10.-Indigena-kichwa-guayusada

El último día, los Añangu nos dedicaron una cena especial en la que pudimos disfrutar de las extraordinarias comidas del Yasuní Kichwa Ecolodge: sopas, carnes y pescados al estilo de la cocina quichua. Platos exquisitos con sabores espectaculares.

La comunidad cuenta con un centro de interpretación cultural de mujeres Añangu

La comunidad cuenta con un centro de interpretación cultural de mujeres Añangu

El turismo sostenible ha traído estabilidad y futuro a la comunidad. Es su motor económico de presente y de futuro. Mauricio Jipa, nuestro guía durante los días que pasamos entre los Añangu, repetía a menudo una misma idea: “Nuestra misión es preservar la selva para mantenerla intacta y que de esa manera futuras generaciones puedan disfrutarla tal y como la vemos hoy”. Esa se ha convertido en una meta y una obligación para ellos.

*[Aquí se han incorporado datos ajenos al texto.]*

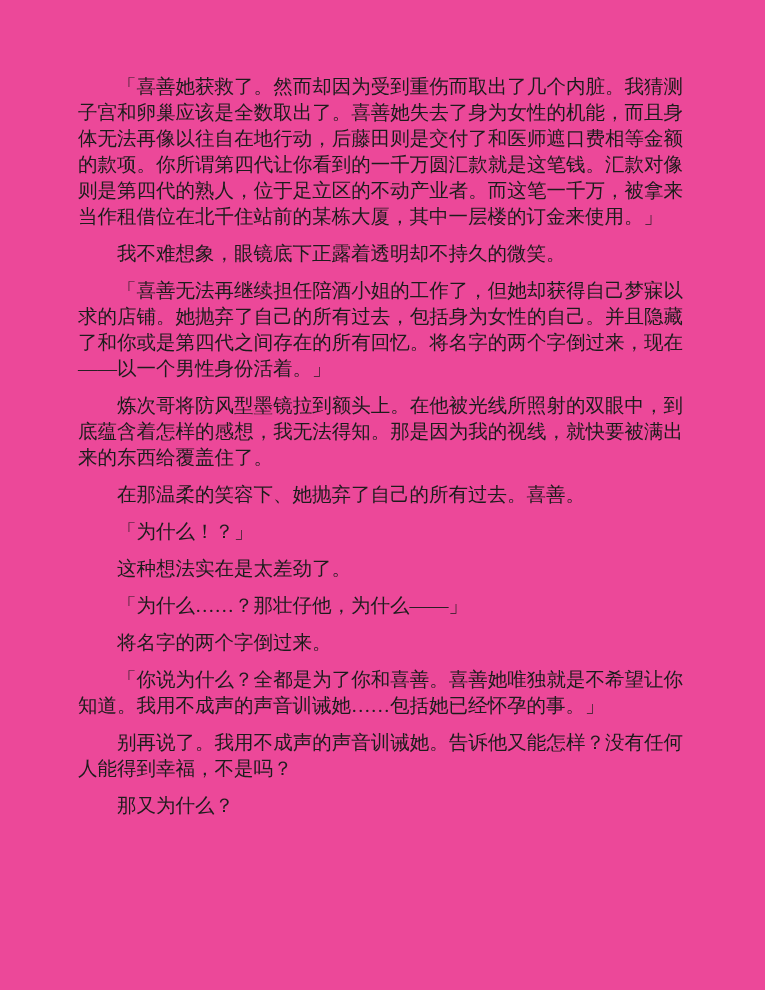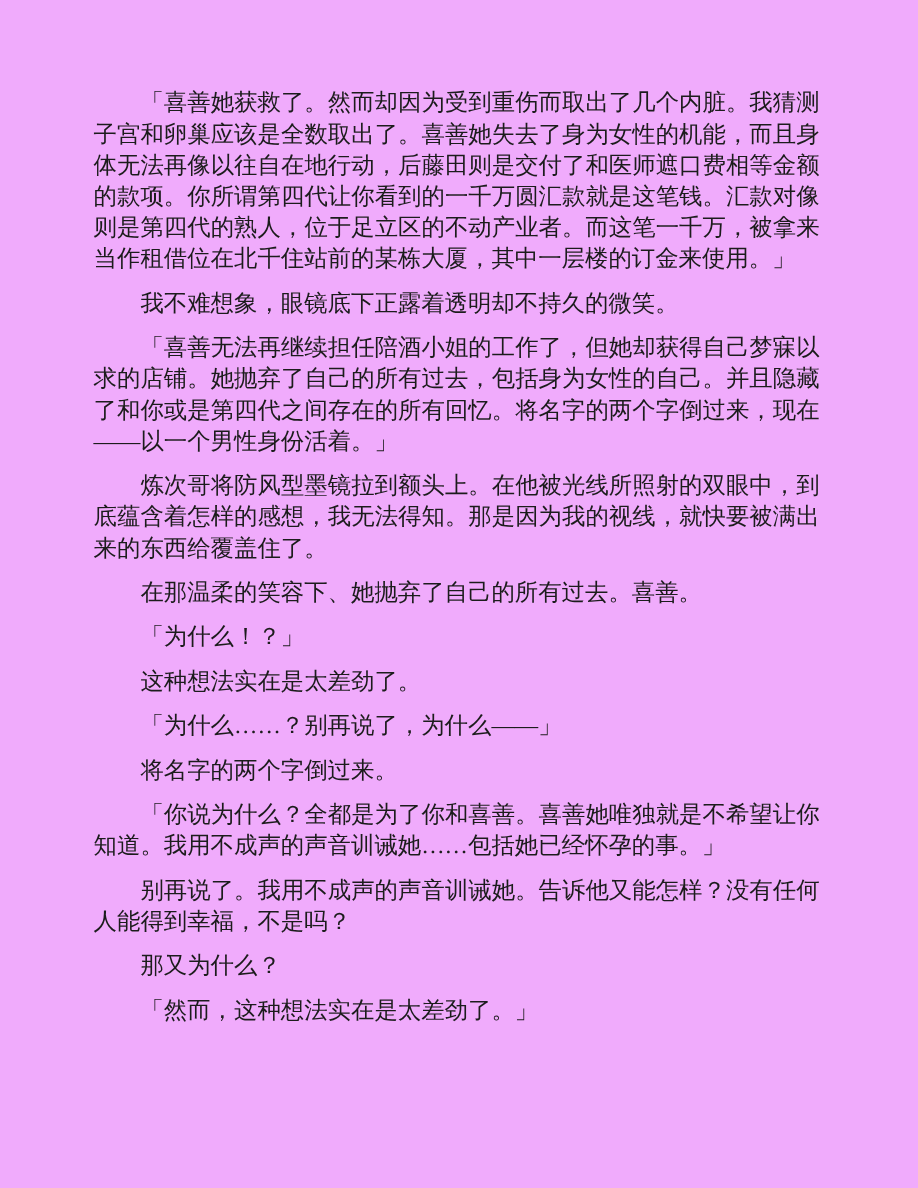--- a/index.html
+++ b/index.html
@@ -4,21 +4,21 @@
 <style>
   html, body {
     margin: 0;
     padding: 0;
     background: #ffffff;
   }
   .page {
     position: relative;
     width: 765px;
     height: 990px;
-    background: #f0abfc;
+    background: #ec4899;
     overflow: hidden;
     font-family: "Liberation Serif", "DejaVu Serif", serif;
     color: #1c1c1c;
   }
   .text-block {
     position: absolute;
     top: 74px;
     left: 78px;
     width: 605px;
   }
@@ -40,20 +40,19 @@
 
 <div class="page">
   <div class="text-block">
     <p>「喜善她获救了。然而却因为受到重伤而取出了几个内脏。我猜测子宫和卵巢应该是全数取出了。喜善她失去了身为女性的机能，而且身体无法再像以往自在地行动，后藤田则是交付了和医师遮口费相等金额的款项。你所谓第四代让你看到的一千万圆汇款就是这笔钱。汇款对像则是第四代的熟人，位于足立区的不动产业者。而这笔一千万，被拿来当作租借位在北千住站前的某栋大厦，其中一层楼的订金来使用。」</p>
     <p>我不难想象，眼镜底下正露着透明却不持久的微笑。</p>
     <p>「喜善无法再继续担任陪酒小姐的工作了，但她却获得自己梦寐以求的店铺。她抛弃了自己的所有过去，包括身为女性的自己。并且隐藏了和你或是第四代之间存在的所有回忆。将名字的两个字倒过来，现在——以一个男性身份活着。」</p>
     <p>炼次哥将防风型墨镜拉到额头上。在他被光线所照射的双眼中，到底蕴含着怎样的感想，我无法得知。那是因为我的视线，就快要被满出来的东西给覆盖住了。</p>
     <p>在那温柔的笑容下、她抛弃了自己的所有过去。喜善。</p>
     <p>「为什么！？」</p>
     <p>这种想法实在是太差劲了。</p>
-    <p>「为什么……？别再说了，为什么——」</p>
+    <p>「为什么……？那壮仔他，为什么——」</p>
     <p>将名字的两个字倒过来。</p>
     <p>「你说为什么？全都是为了你和喜善。喜善她唯独就是不希望让你知道。我用不成声的声音训诫她……包括她已经怀孕的事。」</p>
     <p>别再说了。我用不成声的声音训诫她。告诉他又能怎样？没有任何人能得到幸福，不是吗？</p>
     <p>那又为什么？</p>
-    <p>「然而，这种想法实在是太差劲了。」</p>
   </div>
 </div>
 
 </body></html>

Observando aves desde una torre próxima a la comunidad Añangu.

Observando aves desde una torre próxima a la comunidad Añangu.

Y al final todo lo bueno se acaba, aunque nos quedaba lo mejor. Nos despedimos de nuestros nuevos amigos en lo que dijimos que sería un hasta luego, ya que volveremos. Todavía nos quedaba selva y fauna por descubrir, nos íbamos del Yasuní Kichwa Ecolodge pero nos esperaba el imperial y extraordinario Napo Wildlife Center.

Queremos agradecer a Mauricio Jipa (nuestro guía), al equipo del Yasuní Kichwa Ecolodge y a toda la comunidad Añangu por su hospitalidad y profesionalidad durante nuestra experiencia en la selva del Yasuní.